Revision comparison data
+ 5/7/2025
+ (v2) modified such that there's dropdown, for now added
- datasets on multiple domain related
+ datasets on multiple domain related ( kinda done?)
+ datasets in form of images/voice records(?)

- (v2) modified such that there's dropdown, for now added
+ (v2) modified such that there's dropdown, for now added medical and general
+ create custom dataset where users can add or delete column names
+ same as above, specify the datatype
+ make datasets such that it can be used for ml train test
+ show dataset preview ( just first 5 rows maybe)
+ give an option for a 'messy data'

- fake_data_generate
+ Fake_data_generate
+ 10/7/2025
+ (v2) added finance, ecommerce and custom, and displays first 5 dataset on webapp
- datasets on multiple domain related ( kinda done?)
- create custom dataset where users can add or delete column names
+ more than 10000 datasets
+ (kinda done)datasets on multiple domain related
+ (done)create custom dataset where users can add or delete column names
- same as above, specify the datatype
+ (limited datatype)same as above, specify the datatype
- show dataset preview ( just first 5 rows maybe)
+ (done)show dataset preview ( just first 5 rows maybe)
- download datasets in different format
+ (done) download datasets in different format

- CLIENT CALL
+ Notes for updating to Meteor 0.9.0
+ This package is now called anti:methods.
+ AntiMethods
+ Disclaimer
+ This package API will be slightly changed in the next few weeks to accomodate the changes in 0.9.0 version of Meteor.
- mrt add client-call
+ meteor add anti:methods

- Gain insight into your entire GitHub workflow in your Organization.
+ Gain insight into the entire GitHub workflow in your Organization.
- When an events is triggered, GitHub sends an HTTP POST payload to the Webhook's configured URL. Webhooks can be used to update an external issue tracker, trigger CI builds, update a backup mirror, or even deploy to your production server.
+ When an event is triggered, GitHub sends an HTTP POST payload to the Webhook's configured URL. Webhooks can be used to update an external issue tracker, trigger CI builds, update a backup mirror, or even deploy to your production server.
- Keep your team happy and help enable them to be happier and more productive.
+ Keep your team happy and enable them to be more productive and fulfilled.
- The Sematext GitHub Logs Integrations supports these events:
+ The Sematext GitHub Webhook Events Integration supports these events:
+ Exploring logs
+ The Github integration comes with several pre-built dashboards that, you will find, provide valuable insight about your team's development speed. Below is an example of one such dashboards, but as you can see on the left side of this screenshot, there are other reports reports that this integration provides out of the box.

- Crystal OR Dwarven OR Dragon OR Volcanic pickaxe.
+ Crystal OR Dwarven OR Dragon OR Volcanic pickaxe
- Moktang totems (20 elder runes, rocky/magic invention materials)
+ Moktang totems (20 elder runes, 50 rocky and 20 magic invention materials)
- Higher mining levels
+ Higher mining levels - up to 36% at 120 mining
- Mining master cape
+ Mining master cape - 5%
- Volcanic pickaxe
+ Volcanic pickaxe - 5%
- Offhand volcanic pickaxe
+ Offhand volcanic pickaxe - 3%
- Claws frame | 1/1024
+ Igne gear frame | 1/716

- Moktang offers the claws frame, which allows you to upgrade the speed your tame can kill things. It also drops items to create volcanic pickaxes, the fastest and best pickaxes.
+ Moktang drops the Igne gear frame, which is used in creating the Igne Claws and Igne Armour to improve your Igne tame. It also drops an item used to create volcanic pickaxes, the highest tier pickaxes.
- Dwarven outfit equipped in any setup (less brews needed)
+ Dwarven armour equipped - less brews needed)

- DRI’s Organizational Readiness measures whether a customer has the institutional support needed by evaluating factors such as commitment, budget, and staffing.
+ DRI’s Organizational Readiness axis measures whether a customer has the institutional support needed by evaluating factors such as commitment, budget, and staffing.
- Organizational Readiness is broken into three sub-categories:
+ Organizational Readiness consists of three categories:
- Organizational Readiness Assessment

Task requirements
Search the data above for "magic" and copy every line where it turns up.

Your solution
- Moktang totems (20 elder runes, rocky/magic invention materials)
+ Moktang totems (20 elder runes, 50 rocky and 20 magic invention materials)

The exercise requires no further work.